Sir,

We thank Vasumathy Vedantham for his interest in our paper. In reply to his comments:

  1. 1

    The British Ophthalmological Surveillance Unit (BOSU) is now well established in the UK to assist in the investigation of clinically important or rare eye conditions such as endophthalmitis. The BOSU-reporting scheme is dependent on voluntary reporting and therefore under-reporting of cases is a potential source of error for incidence calculations. A national registry is ideal for monitoring of postoperative endophthalmitis cases but would require the support of the vast majority of ophthalmologists in the UK or India.

  2. 2

    The incidence of diabetes in the endophthalmitis cases was 10%. This figure was mentioned in our paper under the heading of cataract surgery details. Comparison of outcome between diabetic and nondiabetic eyes was not analysed in this paper.

  3. 3

    Pseudomonas was cultured from the aqueous sample but not the vitreous in 3/5 Pseudomonas isolates. This was a surprising result as vitreous is a better culture medium for bacteria than aqueous;1 however, cases with a positive aqueous tap and negative vitreous tap have been described.1, 2 As this study was dependent on individual UK centres providing specific information about endophthalmitis cases, we cannot comment on the vitreous/aqueous sampling technique or sample processing at these centres.

  4. 4

    In contrast to several Indian endophthalmitis series,3, 4, 5 no cases of fungi were isolated in our UK survey. Fungal endophthalmitis following cataract surgery has been described as having a prolonged latency period of weeks to months after intraocular inoculation.5, 6 For our UK survey, we only included cases diagnosed within 6 weeks of cataract surgery, excluding potential delayed onset cases due to fungal infection.

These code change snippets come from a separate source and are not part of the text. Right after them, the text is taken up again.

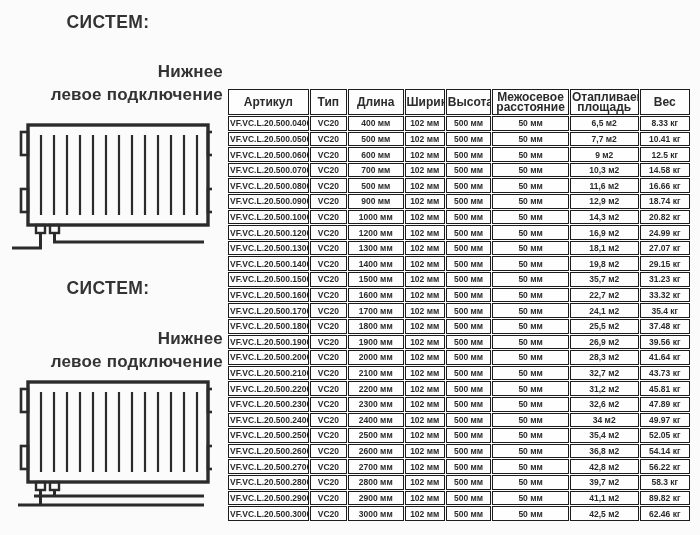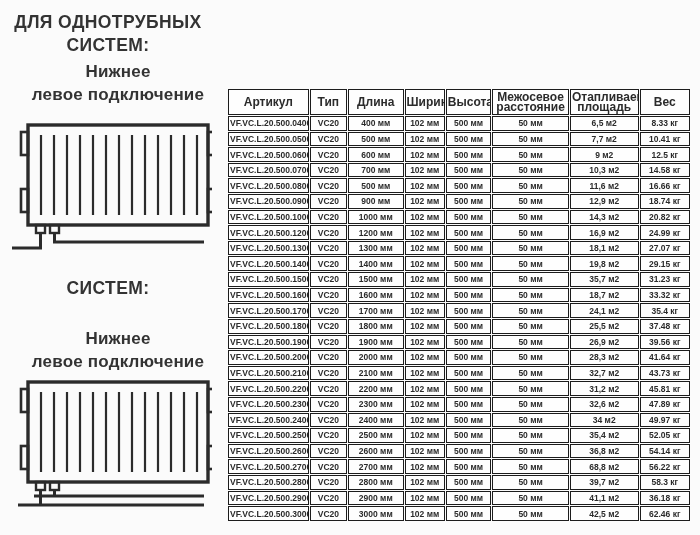--- a/index.html
+++ b/index.html
@@ -9,21 +9,21 @@
     font-family:"Liberation Sans","DejaVu Sans",sans-serif;
     color:#2f2f2f;
   }
   
   .sec-title{
     position:absolute;left:8px;width:200px;text-align:center;
     font-size:17.5px;font-weight:800;line-height:23px;letter-spacing:.4px;
     color:#333;
   }
   .sec-sub{
-    position:absolute;left:13px;width:210px;text-align:center;
+    position:absolute;left:13px;width:210px;text-align:right;
     font-size:17px;font-weight:800;line-height:22.5px;letter-spacing:.2px;
     color:#333;
   }
   .diagram{position:absolute;left:8px;width:204px;height:134px;}
   .diagram svg{display:block;width:100%;height:100%;}
   
   .spec-table-wrap{position:absolute;left:227px;top:88px;width:464px;height:434px;}
   table.spec{
     width:464px;height:434px;table-layout:fixed;
     border-collapse:separate;border-spacing:1.5px;
@@ -48,21 +48,20 @@
     font-size:8.5px;font-weight:700;line-height:10px;color:#2b2b2b;
     white-space:nowrap;
   }
 </style>
 </head>
 <body>
 
 <div class="page">
 
   <div class="sec-title" style="top:11px;">
-    <div>ДЛЯ ОДНОТРУБНЫХ</div>
     <div>СИСТЕМ:</div>
   </div>
   <div class="sec-sub" style="top:61px;">
     <div>Нижнее</div>
     <div>левое подключение</div>
   </div>
 
   <div class="diagram" style="top:119px;">
     <svg viewBox="0 0 204 134" fill="none" stroke="#2b2b2b">
 
@@ -280,21 +279,21 @@
             <td>35,7 м2</td>
             <td>31.23 кг</td>
           </tr>
           <tr>
             <td>VF.VC.L.20.500.1600</td>
             <td>VC20</td>
             <td>1600 мм</td>
             <td>102 мм</td>
             <td>500 мм</td>
             <td>50 мм</td>
-            <td>18,7 м2</td>
+            <td>22,7 м2</td>
             <td>33.32 кг</td>
           </tr>
           <tr>
             <td>VF.VC.L.20.500.1700</td>
             <td>VC20</td>
             <td>1700 мм</td>
             <td>102 мм</td>
             <td>500 мм</td>
             <td>50 мм</td>
             <td>24,1 м2</td>
@@ -390,42 +389,42 @@
             <td>36,8 м2</td>
             <td>54.14 кг</td>
           </tr>
           <tr>
             <td>VF.VC.L.20.500.2700</td>
             <td>VC20</td>
             <td>2700 мм</td>
             <td>102 мм</td>
             <td>500 мм</td>
             <td>50 мм</td>
-            <td>68,8 м2</td>
+            <td>42,8 м2</td>
             <td>56.22 кг</td>
           </tr>
           <tr>
             <td>VF.VC.L.20.500.2800</td>
             <td>VC20</td>
             <td>2800 мм</td>
             <td>102 мм</td>
             <td>500 мм</td>
             <td>50 мм</td>
             <td>39,7 м2</td>
             <td>58.3 кг</td>
           </tr>
           <tr>
             <td>VF.VC.L.20.500.2900</td>
             <td>VC20</td>
             <td>2900 мм</td>
             <td>102 мм</td>
             <td>500 мм</td>
             <td>50 мм</td>
             <td>41,1 м2</td>
-            <td>36.18 кг</td>
+            <td>89.82 кг</td>
           </tr>
           <tr>
             <td>VF.VC.L.20.500.3000</td>
             <td>VC20</td>
             <td>3000 мм</td>
             <td>102 мм</td>
             <td>500 мм</td>
             <td>50 мм</td>
             <td>42,5 м2</td>
             <td>62.46 кг</td>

Differences in climate, operating theatre conditions or the sample processing technique may also be important. Information on the antibiotic susceptibility of ocular isolates was not requested for our study.

  5. 5

    The role of systemic antibiotics in the treatment of endophthalmitis remains unclear. Patients randomised to the intravenous (IV) antibiotic group in the Endophthalmitis Vitrectomy Study (EVS)7 received ceftazidime and amikacin (oral ciprofloxacin instead of ceftazidime if the patient was allergic to penicillin). There was no statistically significant difference in outcomes between the IV antibiotic group and the control group. Animal studies have shown inadequate intraocular drug levels of amikacin in inflamed, aphakic, vitrectomized eyes following IV treatment.8 IV vancomycin or cefazolin may provide better Gram-positive coverage in aphakic, inflamed eyes than ceftazidime or amikacin.9 Therefore, the results of systemic antibiotics in the EVS may not apply to other drug combinations.